At least 82 data centers, nearly 60% of those planned or under construction in Texas, sit in state House districts that backed Donald Trump in 2024 and sent Republicans to Austin. These projects promise jobs and economic growth. Rural voters in those same districts fight them over surging power bills, water shortages, and noise, forcing GOP lawmakers into a bind as local opposition mounts.
Rural Republicans Face Voter Backlash
Sixty-five percent of Americans oppose an AI data center in their community, according to a March 2026 Quinnipiac University poll. They cite electricity costs (72%), water consumption (64%), and noise pollution (41%) as top concerns. In Texas, those numbers hit home hardest in red districts.

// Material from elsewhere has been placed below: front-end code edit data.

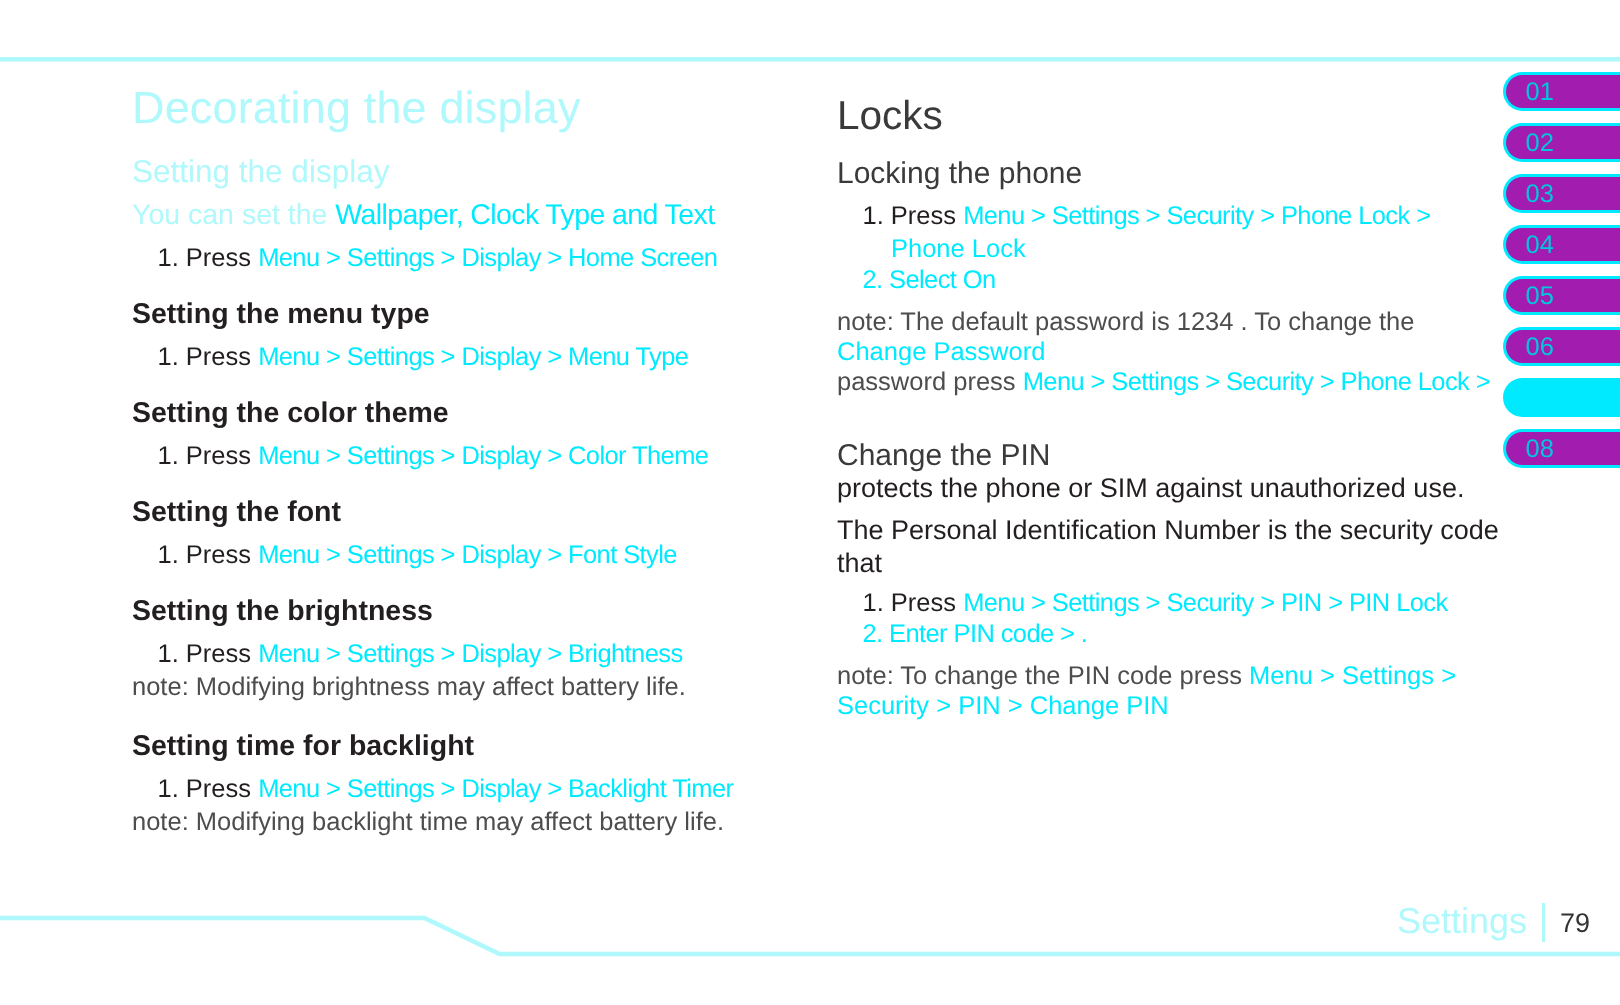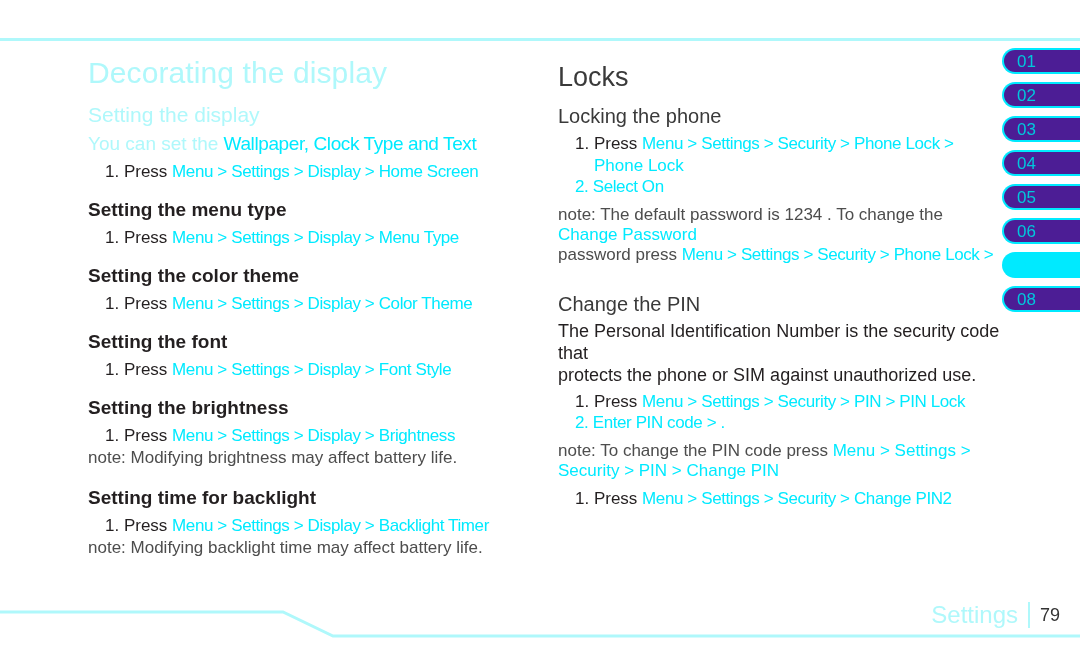"01" .tab { background: #4c1d95 -> #a21caf }
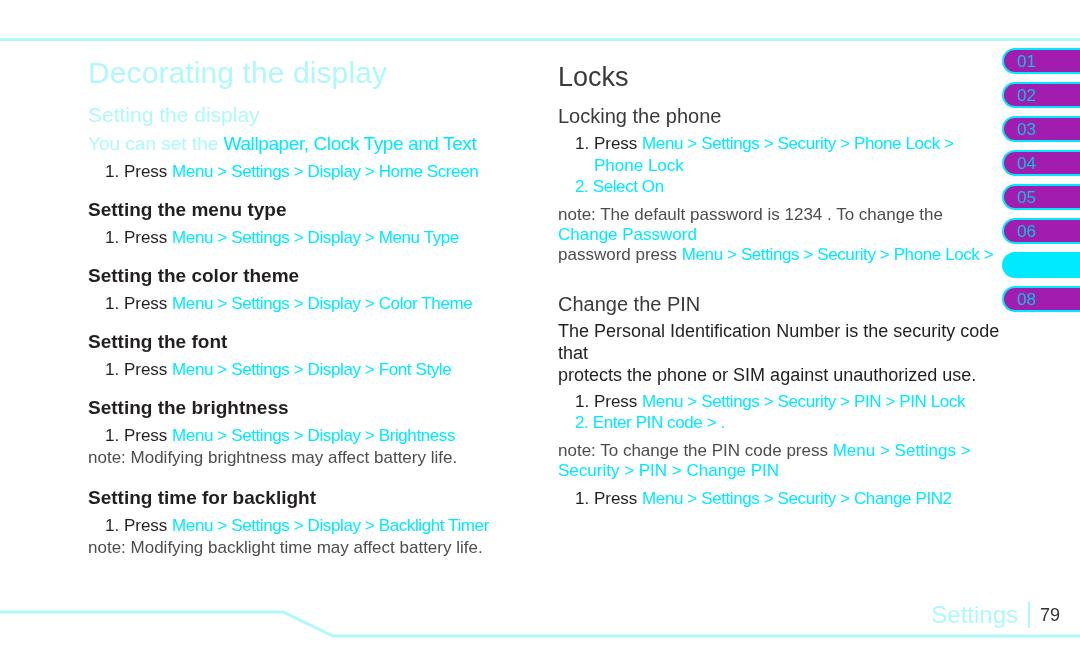"The Personal Identification Number is" div.para { order: before "protects the phone or SIM" -> after "protects the phone or SIM" }
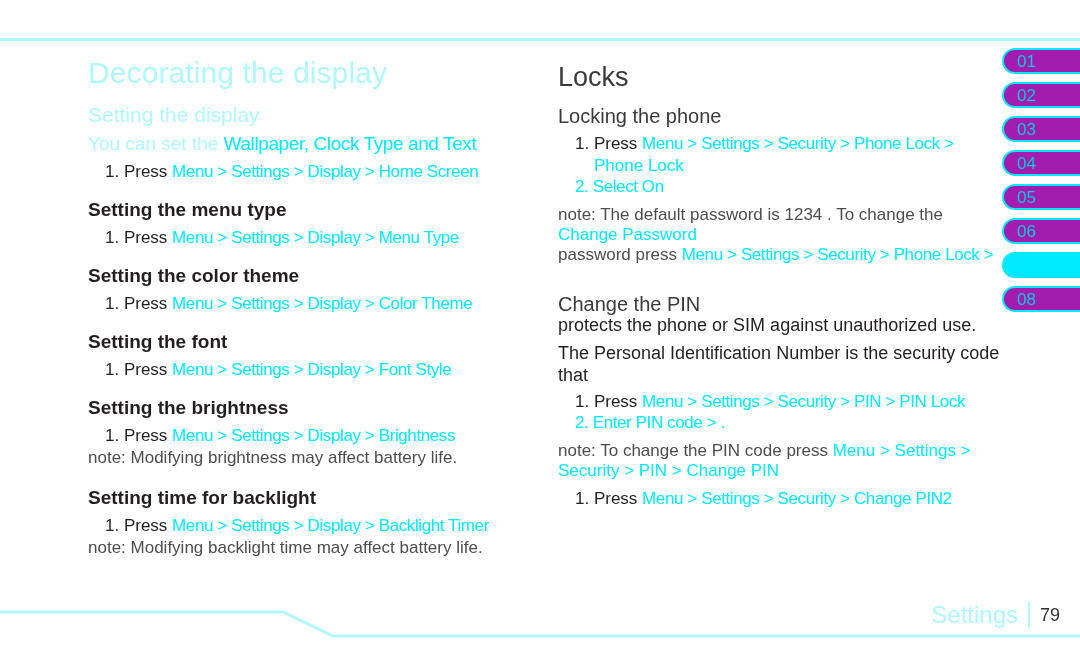"1. Press Menu > Settings > Security > Change" div.step { html: <div><span>1. Press </span><span>Menu &gt; Settings &gt; Security &gt; Change PIN2</span></div> -> none }
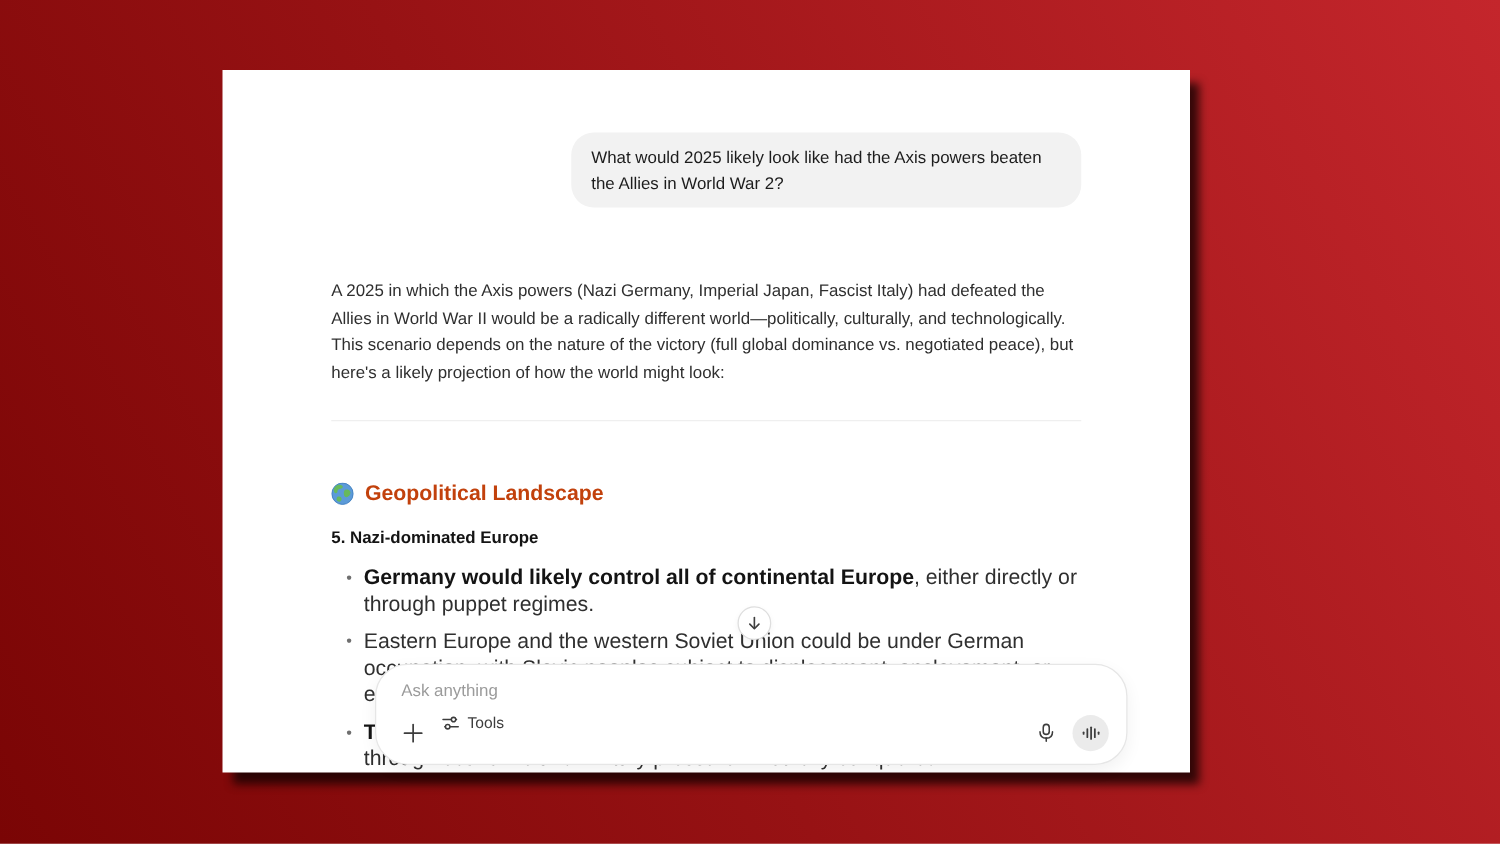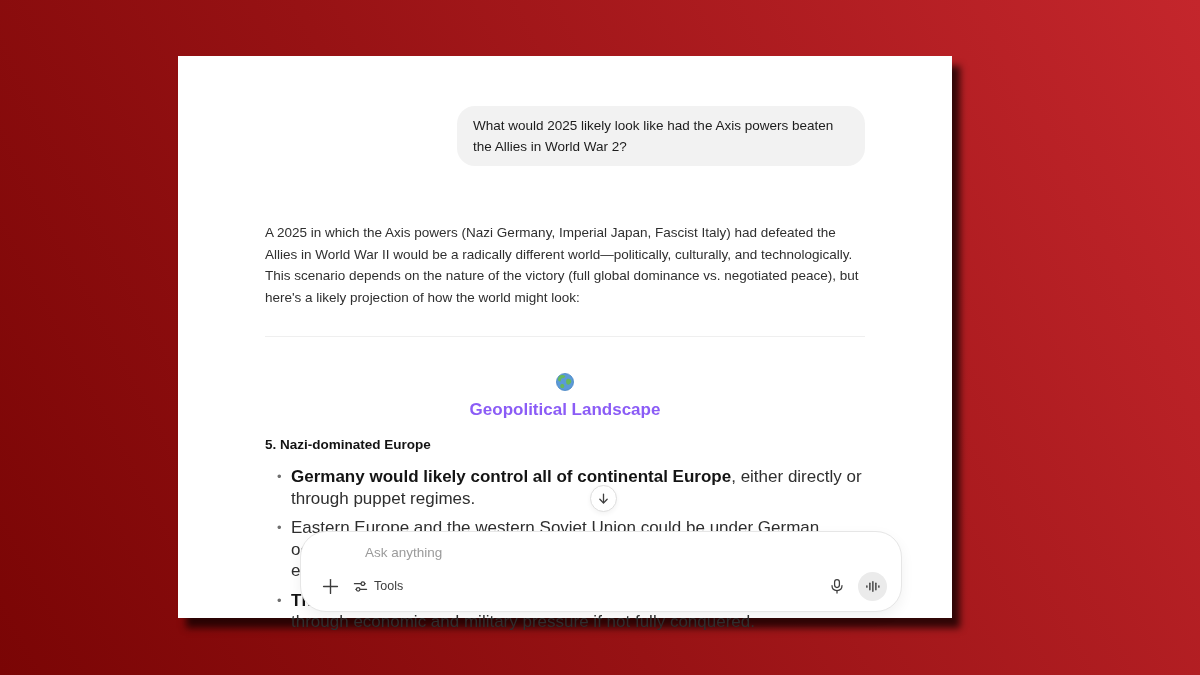"Geopolitical Landscape" .section-heading { color: #8b5cf6 -> #c2410c; flex-direction: column -> none; margin-top: 36px -> 48px }
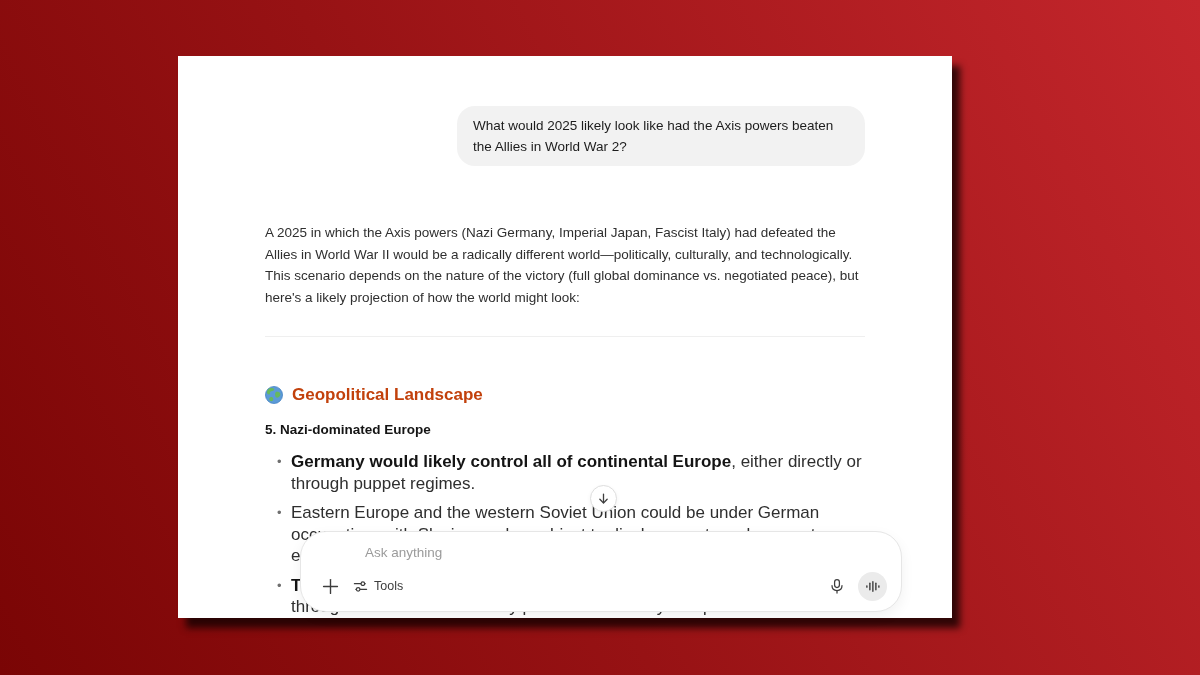"Ask anything" .composer-input { margin-left: 44px -> none }
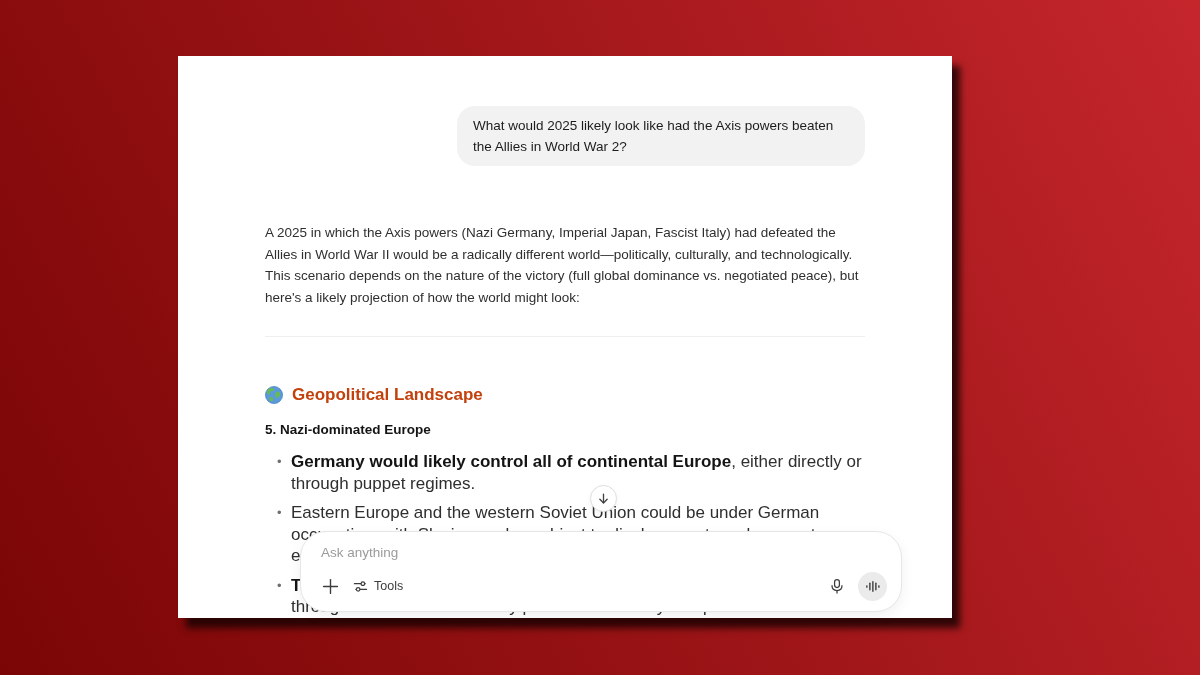"Tools" .tools-btn { align-items: center -> flex-start }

The Texas Tribune's analysis maps the conflict. Data centers cluster in rural areas outside major cities, where Republican incumbents won by wide margins. Voters there see infrastructure buckling under the load. Power grids strain to feed massive cooling systems. Wells run dry amid drought. Rep. Helen Kerwin now calls for a statewide pause on new builds.
| Company/Project | Location | Status/Details |
|---|---|---|
| OpenAI Stargate | Milam County | Under construction |
| West Texas/Panhandle | $40 billion investment | |
| Amazon | Somervell County | 600MW, tax abatement approved |
| Unnamed | Brazoria County | 620MW proposed, tax abatement denied |
| Unnamed | San Marcos | $1.5 billion, rezoning denied |
Local resistance boils over. Residents pack hearings in Falls, Brazoria, and Somervell Counties. Rena Schroeder quit the GOP over Stargate in her backyard. Hood County rejected a moratorium, but the pushback echoes statewide.
Party Leaders Push Growth Over Gripes
Governor Greg Abbott and President Trump champion data centers as engines of jobs and national security. Abbott's administration touts them as vital to keeping Texas ahead in AI. The state handed out a sales tax exemption projected to cost $3.2 billion in revenue over two years, per the Comptroller's office.
That subsidy fuels the boom. Tech giants pour in billions. Google pledges $40 billion across West Texas and the Panhandle. OpenAI breaks ground on Stargate. Amazon secures tax breaks for 600 megawatts in Somervell County. Republicans in Austin see these as wins: thousands of construction jobs now, high-wage tech roles later, and a hedge against California-style regulations.
Yet the math favors rural voters in primaries. Those 82 districts form the GOP base. Incumbents who ignore the backlash risk primary challengers. The Tribune reports projects denied in Brazoria and San Marcos after public outcry. Lawmakers feel the heat.